# Just picked up...



## AlbatrossTrevelyan (Jul 2, 2010)

I just got back yesterday from the finger lakes and picked up a Black N White, named Liz. Formerly owned by the TeguTalks very own Pikey. He's a great person, and would recommend his business or help to anyone. Here are some current pictures I have of the male Tegu: Liz.


----------



## Herplings (Jul 2, 2010)

Awesome man.

Nice pick up, he is looking good.


----------



## reptastic (Jul 3, 2010)

he looks real good, how old is he?


----------



## Pikey (Jul 3, 2010)

he is about 3yrs old


----------



## reptastic (Jul 3, 2010)

cool, he looks pretty big. is it just me or do male tegus just seem like they dont like holding their heads up lol?


----------



## Pikey (Jul 4, 2010)

he's just about 3ft+/- (him and my red spent almost 2yrs in a 75gal tank togeather... not me the 1st owner) i got them got them back to good health, then my bigger male Jonesy started to be mean to him, so i thought it best to get him a new home, but i never noticed it. i think ur right my males walk around with their head low & my girls keep their head up for most of the time


----------



## AlbatrossTrevelyan (Jul 4, 2010)

Well, he will put his head up, and then I give him a lil' scratch underneath his chin... and he seems to like it. The only thing that gets annoying is that it is a Journey from his cage, to the bathroom... so when I give him a bath... he squirms and tries to get down. So I have to make a pit stop at the Dining room table, and then our bar, and then I can make it to the tub. lol.


----------



## Pikey (Jul 4, 2010)

lol well he likes the scenic route (both of them Liz and Jonesy liked being held just not carried around)


----------



## JohnMatthew (Jul 4, 2010)

reptastic said:


> cool, he looks pretty big. is it just me or do male tegus just seem like they dont like holding their heads up lol?

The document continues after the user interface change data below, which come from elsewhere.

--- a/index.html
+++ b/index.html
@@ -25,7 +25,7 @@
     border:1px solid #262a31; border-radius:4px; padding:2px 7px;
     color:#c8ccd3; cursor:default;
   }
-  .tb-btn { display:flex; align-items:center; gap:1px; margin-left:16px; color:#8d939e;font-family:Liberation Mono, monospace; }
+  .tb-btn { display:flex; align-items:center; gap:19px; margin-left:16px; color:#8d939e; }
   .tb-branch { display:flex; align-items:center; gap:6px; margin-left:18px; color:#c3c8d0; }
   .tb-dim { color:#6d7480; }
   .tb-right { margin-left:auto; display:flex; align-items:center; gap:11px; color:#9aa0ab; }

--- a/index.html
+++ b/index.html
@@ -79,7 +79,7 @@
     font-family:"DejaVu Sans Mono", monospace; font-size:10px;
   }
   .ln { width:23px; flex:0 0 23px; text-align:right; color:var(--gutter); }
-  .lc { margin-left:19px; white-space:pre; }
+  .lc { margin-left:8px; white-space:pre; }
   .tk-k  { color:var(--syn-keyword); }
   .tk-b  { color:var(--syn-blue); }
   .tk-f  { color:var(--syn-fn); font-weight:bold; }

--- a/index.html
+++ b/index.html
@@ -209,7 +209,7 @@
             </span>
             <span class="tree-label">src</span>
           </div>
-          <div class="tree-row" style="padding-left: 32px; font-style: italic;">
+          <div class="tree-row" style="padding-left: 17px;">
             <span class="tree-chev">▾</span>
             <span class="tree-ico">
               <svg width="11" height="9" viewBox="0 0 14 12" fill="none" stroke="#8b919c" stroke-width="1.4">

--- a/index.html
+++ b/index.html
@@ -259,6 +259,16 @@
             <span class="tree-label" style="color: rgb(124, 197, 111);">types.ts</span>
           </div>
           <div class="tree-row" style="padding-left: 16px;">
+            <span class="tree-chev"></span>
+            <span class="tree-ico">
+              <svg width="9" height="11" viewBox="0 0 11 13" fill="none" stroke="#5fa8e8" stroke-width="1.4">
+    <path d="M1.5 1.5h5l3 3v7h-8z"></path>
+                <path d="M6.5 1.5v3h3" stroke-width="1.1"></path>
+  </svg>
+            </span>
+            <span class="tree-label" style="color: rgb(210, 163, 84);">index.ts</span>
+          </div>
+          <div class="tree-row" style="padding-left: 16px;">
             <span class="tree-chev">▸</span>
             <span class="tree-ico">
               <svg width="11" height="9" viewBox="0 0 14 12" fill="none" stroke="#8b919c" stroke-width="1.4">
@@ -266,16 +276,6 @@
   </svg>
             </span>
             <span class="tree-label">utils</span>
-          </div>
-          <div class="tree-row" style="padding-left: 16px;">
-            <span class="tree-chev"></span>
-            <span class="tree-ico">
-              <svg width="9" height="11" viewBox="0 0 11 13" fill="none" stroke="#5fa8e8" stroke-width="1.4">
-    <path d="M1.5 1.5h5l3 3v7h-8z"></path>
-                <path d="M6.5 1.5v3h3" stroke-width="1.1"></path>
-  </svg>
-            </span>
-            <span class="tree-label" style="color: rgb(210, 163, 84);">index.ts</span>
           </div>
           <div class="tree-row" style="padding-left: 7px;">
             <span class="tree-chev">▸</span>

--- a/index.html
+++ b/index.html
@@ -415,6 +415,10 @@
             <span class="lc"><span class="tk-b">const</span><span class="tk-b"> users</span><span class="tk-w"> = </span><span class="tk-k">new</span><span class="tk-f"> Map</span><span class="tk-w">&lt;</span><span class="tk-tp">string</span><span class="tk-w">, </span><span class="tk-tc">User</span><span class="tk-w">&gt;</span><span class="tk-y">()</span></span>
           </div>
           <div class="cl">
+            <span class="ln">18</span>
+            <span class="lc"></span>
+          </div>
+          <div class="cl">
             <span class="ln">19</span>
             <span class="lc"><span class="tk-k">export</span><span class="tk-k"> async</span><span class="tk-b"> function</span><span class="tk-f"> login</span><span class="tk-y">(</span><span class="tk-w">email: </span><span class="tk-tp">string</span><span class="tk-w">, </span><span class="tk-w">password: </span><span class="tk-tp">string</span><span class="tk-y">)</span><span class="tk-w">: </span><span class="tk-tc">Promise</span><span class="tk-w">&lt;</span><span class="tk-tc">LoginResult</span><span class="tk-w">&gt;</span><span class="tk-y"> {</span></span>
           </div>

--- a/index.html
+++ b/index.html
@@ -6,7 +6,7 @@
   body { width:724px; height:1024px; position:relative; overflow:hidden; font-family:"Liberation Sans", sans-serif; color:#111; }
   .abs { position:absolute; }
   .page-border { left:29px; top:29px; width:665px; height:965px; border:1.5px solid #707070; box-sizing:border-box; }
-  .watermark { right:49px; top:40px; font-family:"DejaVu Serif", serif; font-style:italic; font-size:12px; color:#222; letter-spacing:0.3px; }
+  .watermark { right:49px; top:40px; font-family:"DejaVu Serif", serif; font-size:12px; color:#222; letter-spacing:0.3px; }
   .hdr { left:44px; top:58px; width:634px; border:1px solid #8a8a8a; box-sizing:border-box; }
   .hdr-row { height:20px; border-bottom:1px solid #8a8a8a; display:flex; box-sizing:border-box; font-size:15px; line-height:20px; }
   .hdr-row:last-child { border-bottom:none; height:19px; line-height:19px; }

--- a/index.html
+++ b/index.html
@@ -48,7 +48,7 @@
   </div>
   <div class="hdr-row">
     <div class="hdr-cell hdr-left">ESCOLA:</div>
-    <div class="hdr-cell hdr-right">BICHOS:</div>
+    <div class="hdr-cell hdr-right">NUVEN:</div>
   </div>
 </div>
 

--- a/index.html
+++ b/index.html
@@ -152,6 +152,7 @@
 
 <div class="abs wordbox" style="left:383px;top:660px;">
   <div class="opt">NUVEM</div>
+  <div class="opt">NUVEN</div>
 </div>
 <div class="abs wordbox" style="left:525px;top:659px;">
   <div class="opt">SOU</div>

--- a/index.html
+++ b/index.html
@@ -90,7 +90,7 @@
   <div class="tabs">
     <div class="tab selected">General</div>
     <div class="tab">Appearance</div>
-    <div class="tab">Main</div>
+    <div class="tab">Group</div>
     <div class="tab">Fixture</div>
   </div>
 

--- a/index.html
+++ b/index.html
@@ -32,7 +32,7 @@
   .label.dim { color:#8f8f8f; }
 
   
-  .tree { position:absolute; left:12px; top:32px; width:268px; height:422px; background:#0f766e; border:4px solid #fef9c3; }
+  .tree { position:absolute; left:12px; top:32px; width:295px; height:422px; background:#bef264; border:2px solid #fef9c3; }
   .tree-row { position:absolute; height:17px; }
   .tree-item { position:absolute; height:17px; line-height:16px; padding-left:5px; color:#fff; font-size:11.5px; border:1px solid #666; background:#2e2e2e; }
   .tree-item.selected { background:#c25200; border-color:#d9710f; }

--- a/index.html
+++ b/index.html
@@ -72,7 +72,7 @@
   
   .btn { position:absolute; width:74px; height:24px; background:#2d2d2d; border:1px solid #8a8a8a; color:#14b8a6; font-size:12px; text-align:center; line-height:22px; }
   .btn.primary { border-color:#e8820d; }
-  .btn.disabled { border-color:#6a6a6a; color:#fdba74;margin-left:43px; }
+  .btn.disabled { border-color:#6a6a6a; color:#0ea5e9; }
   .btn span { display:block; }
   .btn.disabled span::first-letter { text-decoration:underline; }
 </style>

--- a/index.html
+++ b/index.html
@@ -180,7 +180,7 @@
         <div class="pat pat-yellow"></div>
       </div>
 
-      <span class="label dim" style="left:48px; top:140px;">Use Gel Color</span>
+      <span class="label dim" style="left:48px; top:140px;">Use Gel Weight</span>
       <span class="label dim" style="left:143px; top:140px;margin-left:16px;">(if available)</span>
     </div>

Might have something to do with the massive jowls on males. I'd be resting my head whenever I had the chance too. It's pretty convenient to have a built in pillow under your head. :-D


----------



## Pikey (Jul 4, 2010)

JohnMatthew said:


> Might have something to do with the massive jowls on males. I'd be resting my head whenever I had the chance too. It's pretty convenient to have a built in pillow under your head. :-D





I never thought of it that way LOL


----------